Tag Archives: infrastructure

EMC VPLEX enables the private cloud.. But what is a “private cloud”?

Posted on by

Buzzword Much?

If you have seen any of EMC’s marketing for EMC World, or you are attending EMC World in Boston this week, you no doubt noticed a ton of talk about the “Private Cloud”.  There has been a lot more talk from vendors as of late about the “cloud” and “cloud computing” and you may be reminded about how every few years the word “cloud” is shouted out by vendors of all kinds and how inevitably the talk quiets and nothing is really different.  So is it different this time?  I think so.

What is a Cloud?

In the context of IT, there are examples of clouds already.  The Internet and public telephone system are two examples of clouds.  Facebook, Flickr, and Salesforce are examples of clouds as well.  The common theme is that each of these examples provides some sort of service to the end user without requiring the end user to purchase or build any infrastructure to support it.  You can plug a phone into a wall and immediately call nearly anyone in the world.  Cloud is a fancy word (or buzzword) for providing something “as-a-service”.  Salesforce.com is software-as-a-service (SaaS).

So what is the Private Cloud?  

In the context of enterprise datacenters, the focus of EMC’s vision, the Private Cloud is Infrastructure-as-a-service (IaaS) and it enables corporate IT to transition from a necessary expense, to a profit center within the business, providing IT-as-a-Service to the rest of the business.  It decouples infrastructure from applications providing unprecedented levels of scalability, availability, and flexibility at lower cost.

What if…
a.) your corporate applications could run from anywhere, and users had access from anywhere?
b.) you could relocate your applications from anywhere to anywhere else, at any time, without disruption to your users.
c.) you could replace any piece of physical hardware in your infrastructure without impacting your applications.

Sounds too good to be true right? Maybe not…
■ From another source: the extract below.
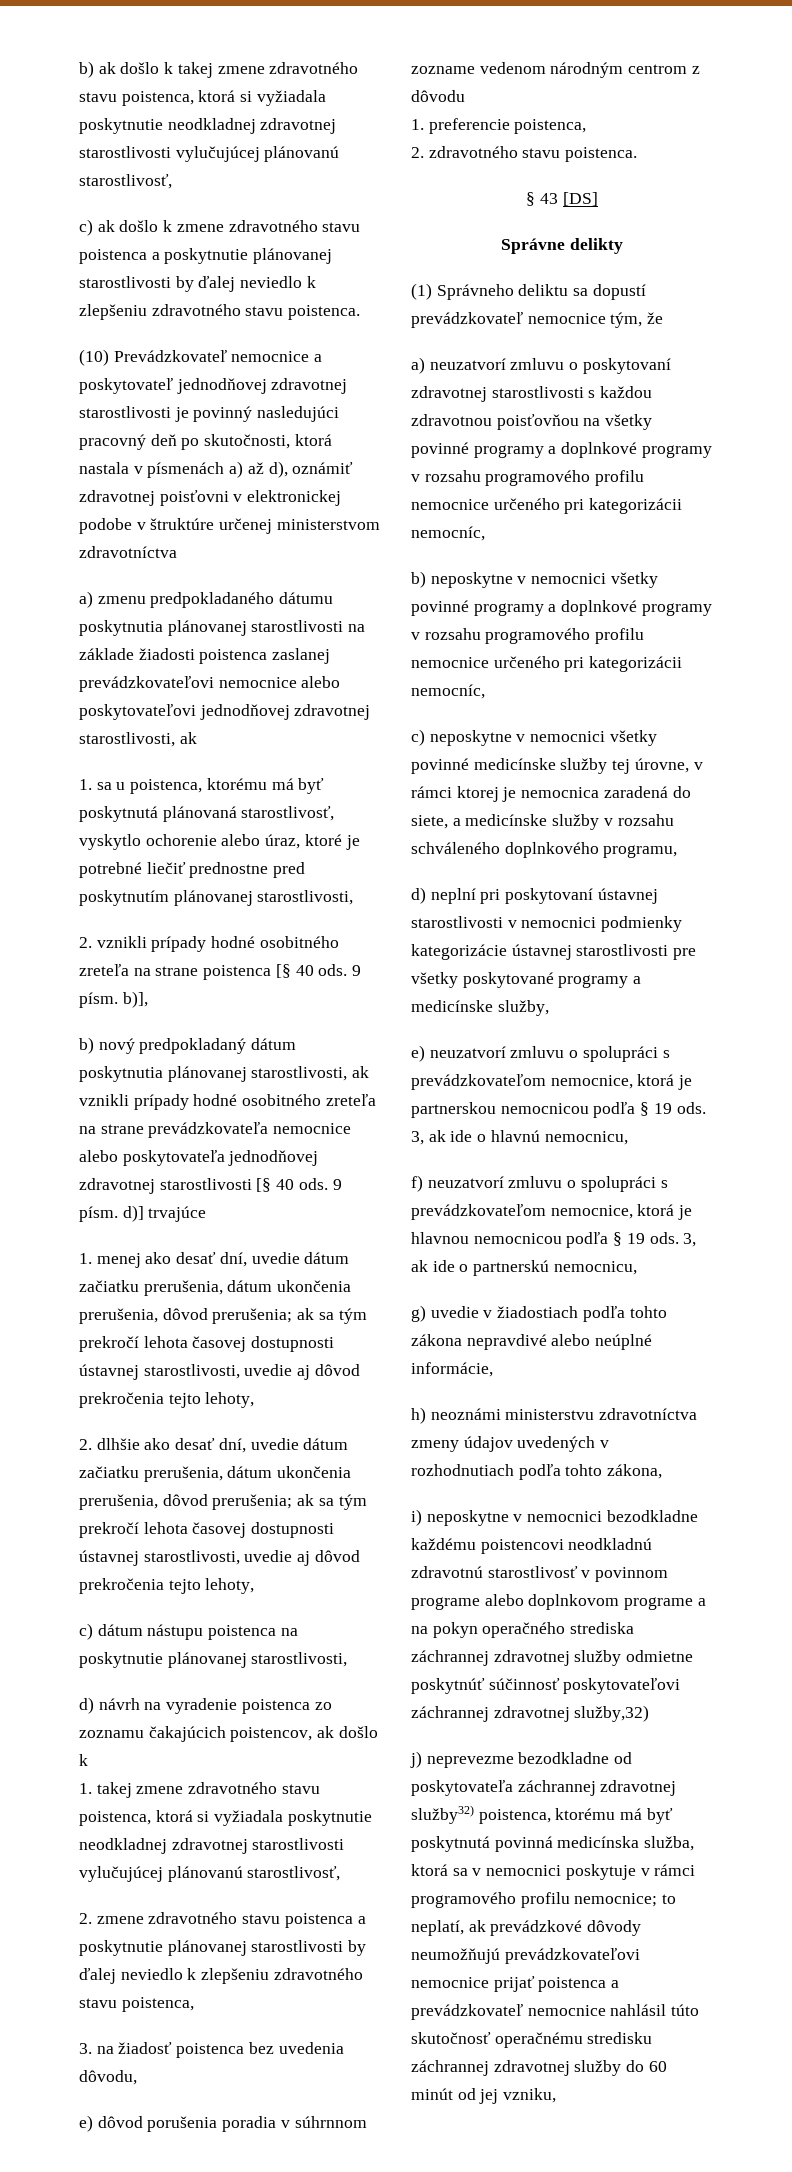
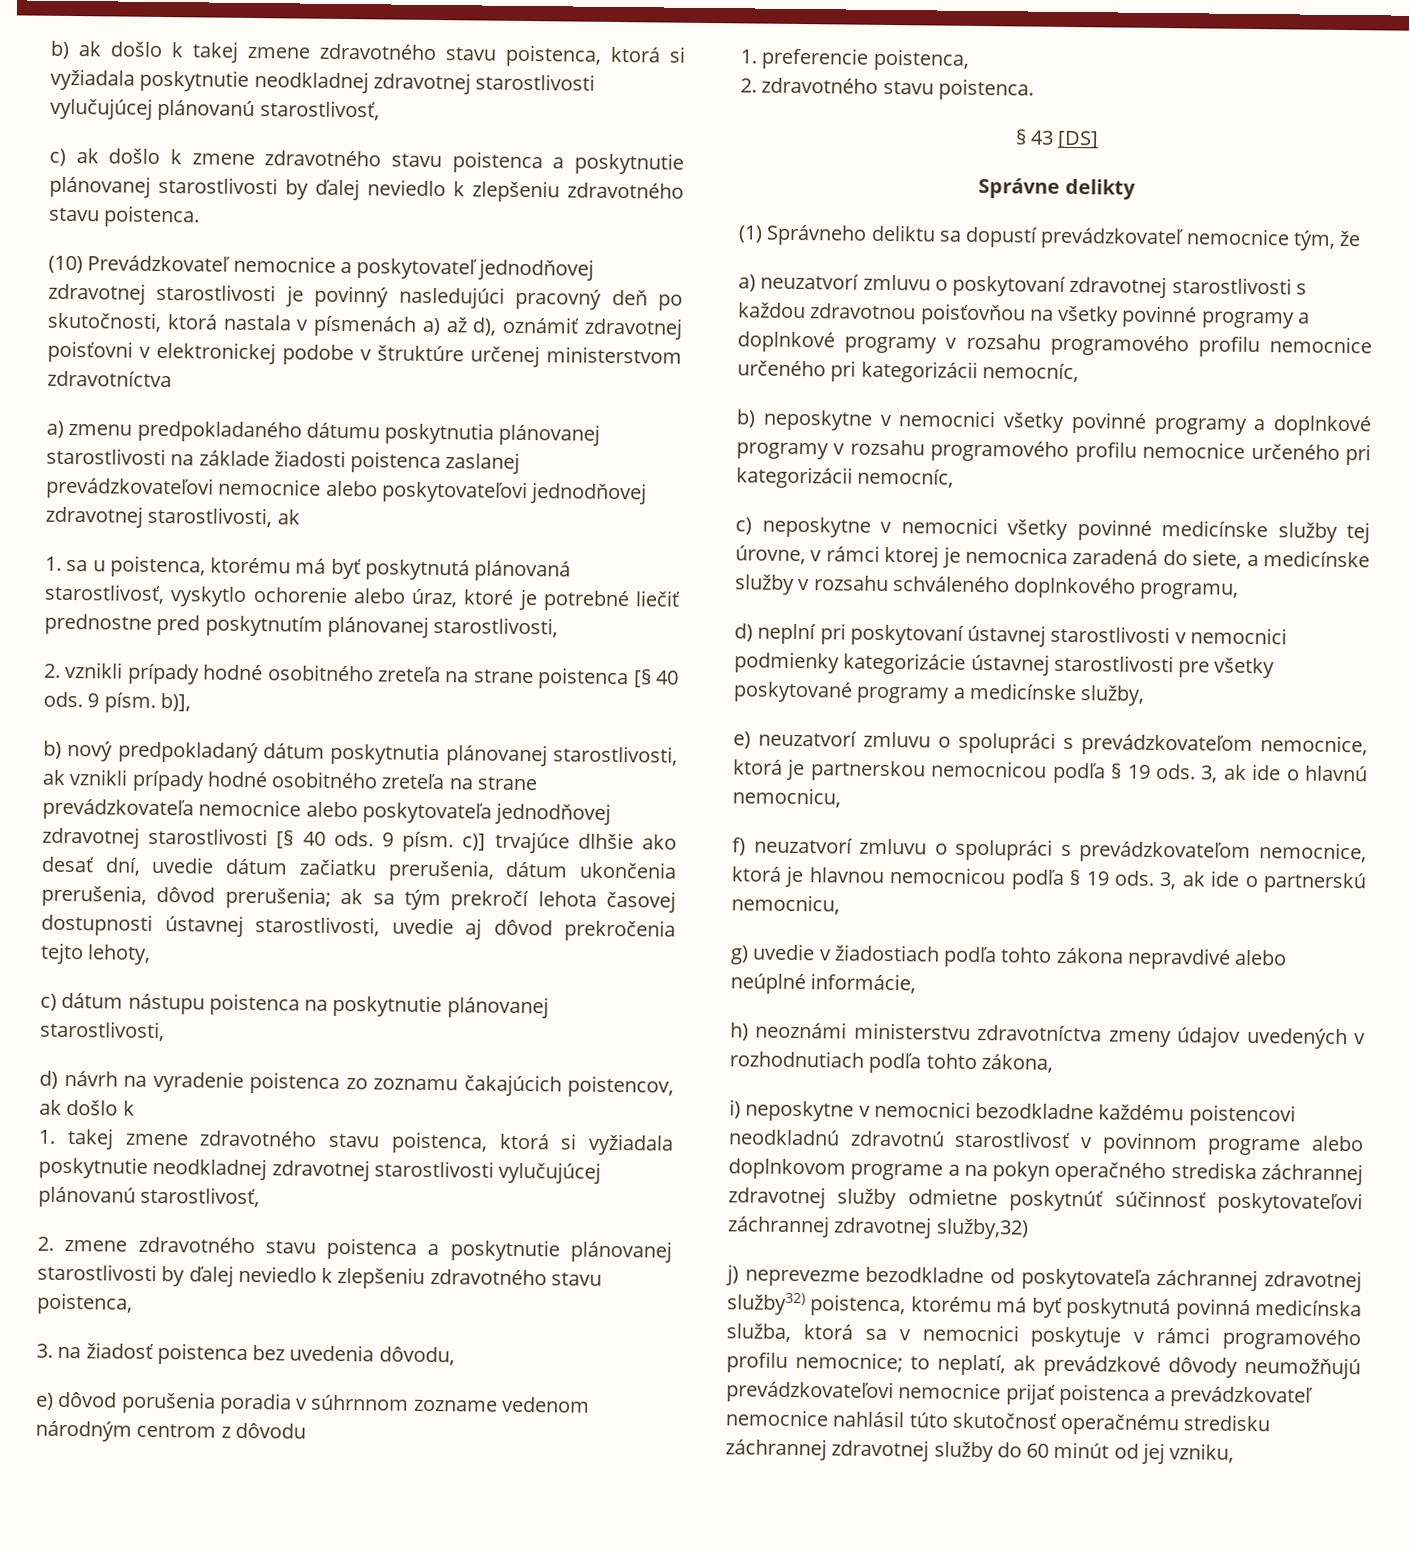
- 9 písm. d)] trvajúce
- 1. menej ako desať dní, uvedie dátum začiatku prerušenia, dátum ukončenia prerušenia, dôvod prerušenia; ak sa tým prekročí lehota časovej dostupnosti ústavnej starostlivosti, uvedie aj dôvod prekročenia tejto lehoty,
- 2. dlhšie ako desať dní, uvedie dátum začiatku prerušenia, dátum ukončenia prerušenia, dôvod prerušenia; ak sa tým prekročí lehota časovej dostupnosti ústavnej starostlivosti, uvedie aj dôvod prekročenia tejto lehoty,
+ 9 písm. c)] trvajúce dlhšie ako desať dní, uvedie dátum začiatku prerušenia, dátum ukončenia prerušenia, dôvod prerušenia; ak sa tým prekročí lehota časovej dostupnosti ústavnej starostlivosti, uvedie aj dôvod prekročenia tejto lehoty,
This week, EMC announced a completely new product called VPLEX.  VPLEX has the ability to take your existing storage arrays and pool them into a cooperative pool of storage for hosts and applications.  It then allows you to move application data within and across those arrays as needed without disrupting the application or users.  If you are familiar with EMC’s Invista, IBM’s SVC, or Hitachi’s USP-V products you may be thinking that VPLEX is just another storage virtualization product.  But I assure you it’s different.  VPLEX virtualizes storage within the datacenter similar to how the above products can, but VPLEX can ALSO combine storage across multiple datacenters and allow an application to run from any of them or all of them, simultaneously, through the power of Federation.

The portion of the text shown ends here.